> [RECORDS FOR THIS EXERCISE]:
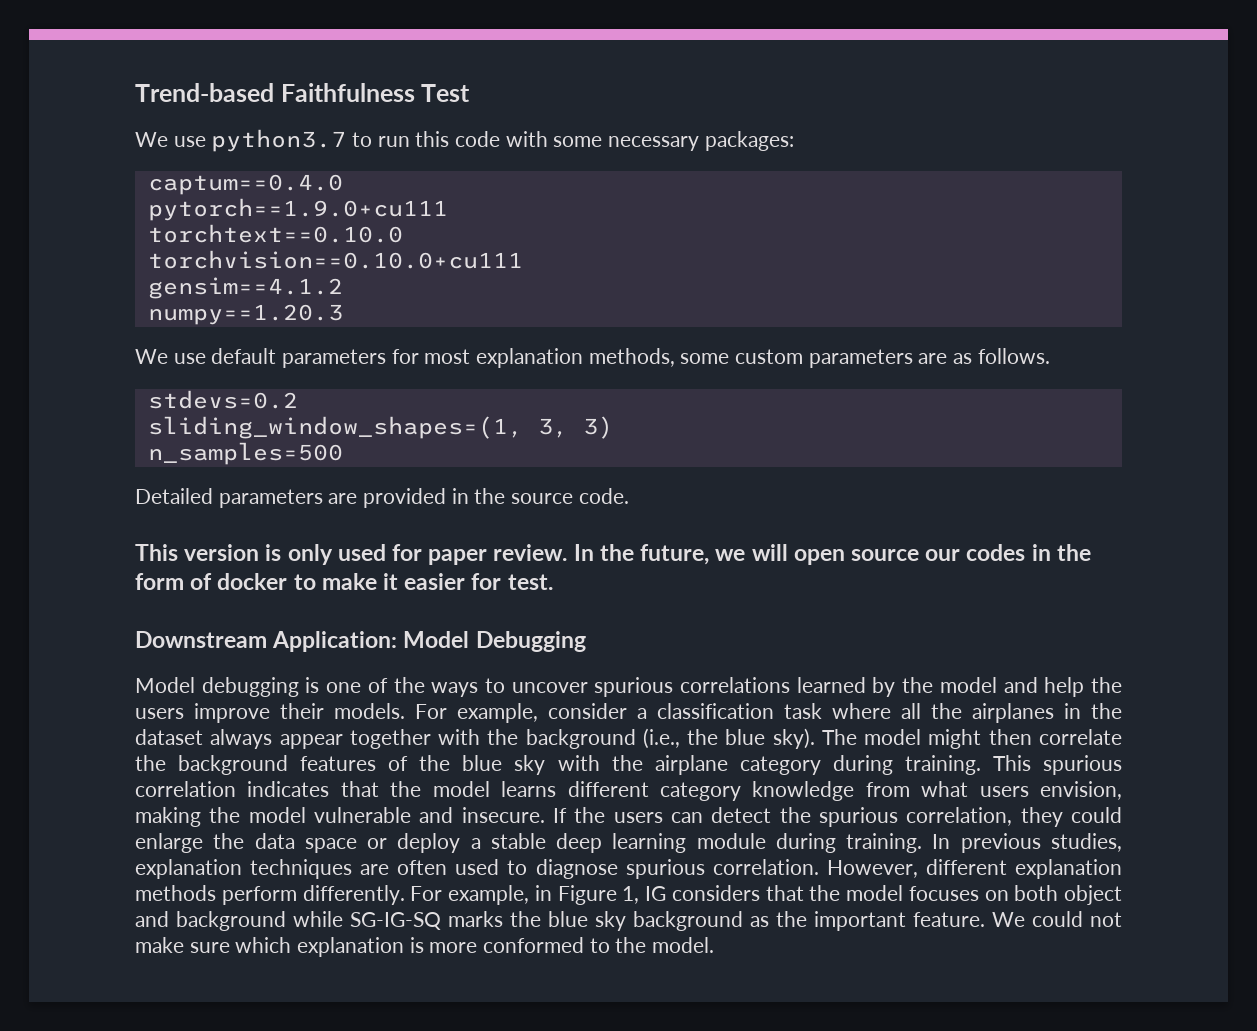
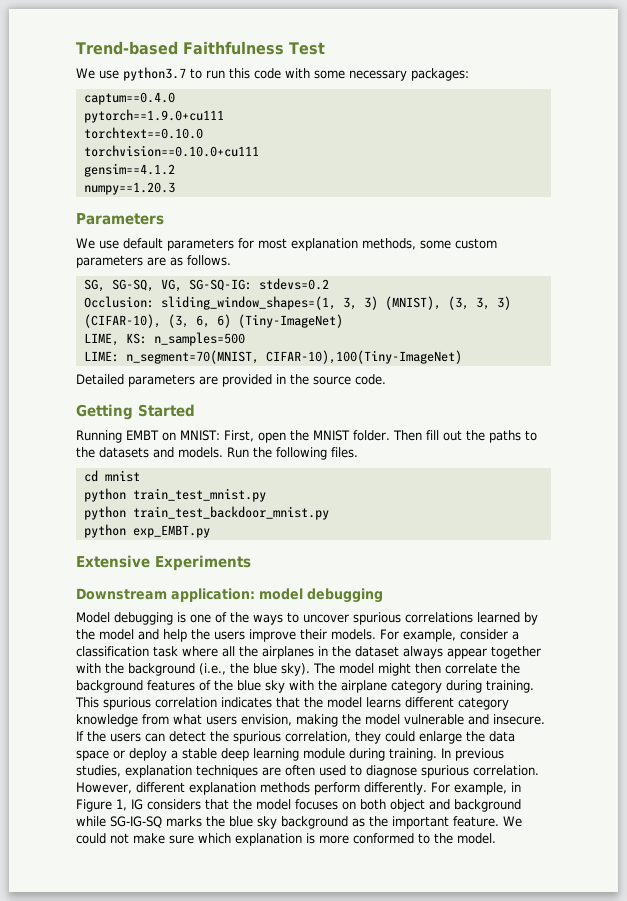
(343, 314) none -> [76,213,164,225] // Parameters
(1050, 356) none -> [83,279,252,292] SG, SG-SQ, VG, SG-SQ-IG:
(298, 399) none -> [83,296,154,308] Occlusion:
[147,442,343,465] // n_samples=500 -> [384,296,511,310] [83,314,343,328] [83,332,245,346] [83,350,462,364] (MNIST), (3, 3, 3) (CIFAR-10), (3, 6, 6) (Tiny-ImageNet) // LIME, KS: n_samples=500 // LIME: n_segment=70(MNIST, CIFAR-10),100(Tiny-ImageNet)
[135,544,1091,565] [135,573,553,590] [135,631,586,652] This version is only used for paper review. In the future, we will open source our codes in the form of docker to make it easier for test. // Downstream Application: Model Debugging -> [76,404,195,420] [76,430,537,443] [76,447,358,460] [83,470,140,482] [83,488,266,502] [83,506,329,520] [83,524,210,538] [76,555,251,571] [76,588,383,603] Getting Started // Running EMBT on MNIST: First, open the MNIST folder. Then fill out the paths to the datasets and models. Run the following files. // cd mnist // python train_test_mnist.py // python train_test_backdoor_mnist.py // python exp_EMBT.py // Extensive Experiments // Downstream application: model debugging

> [YOUR ASSIGNMENT]:
All lines above are to be restated word for word, with pictures excluded.

> [THE COMPLETED TASK]:
(343, 314) none -> [76,213,164,225] // Parameters
(1050, 356) none -> [83,279,252,292] SG, SG-SQ, VG, SG-SQ-IG:
(298, 399) none -> [83,296,154,308] Occlusion:
[147,442,343,465] // n_samples=500 -> [384,296,511,310] [83,314,343,328] [83,332,245,346] [83,350,462,364] (MNIST), (3, 3, 3) (CIFAR-10), (3, 6, 6) (Tiny-ImageNet) // LIME, KS: n_samples=500 // LIME: n_segment=70(MNIST, CIFAR-10),100(Tiny-ImageNet)
[135,544,1091,565] [135,573,553,590] [135,631,586,652] This version is only used for paper review. In the future, we will open source our codes in the form of docker to make it easier for test. // Downstream Application: Model Debugging -> [76,404,195,420] [76,430,537,443] [76,447,358,460] [83,470,140,482] [83,488,266,502] [83,506,329,520] [83,524,210,538] [76,555,251,571] [76,588,383,603] Getting Started // Running EMBT on MNIST: First, open the MNIST folder. Then fill out the paths to the datasets and models. Run the following files. // cd mnist // python train_test_mnist.py // python train_test_backdoor_mnist.py // python exp_EMBT.py // Extensive Experiments // Downstream application: model debugging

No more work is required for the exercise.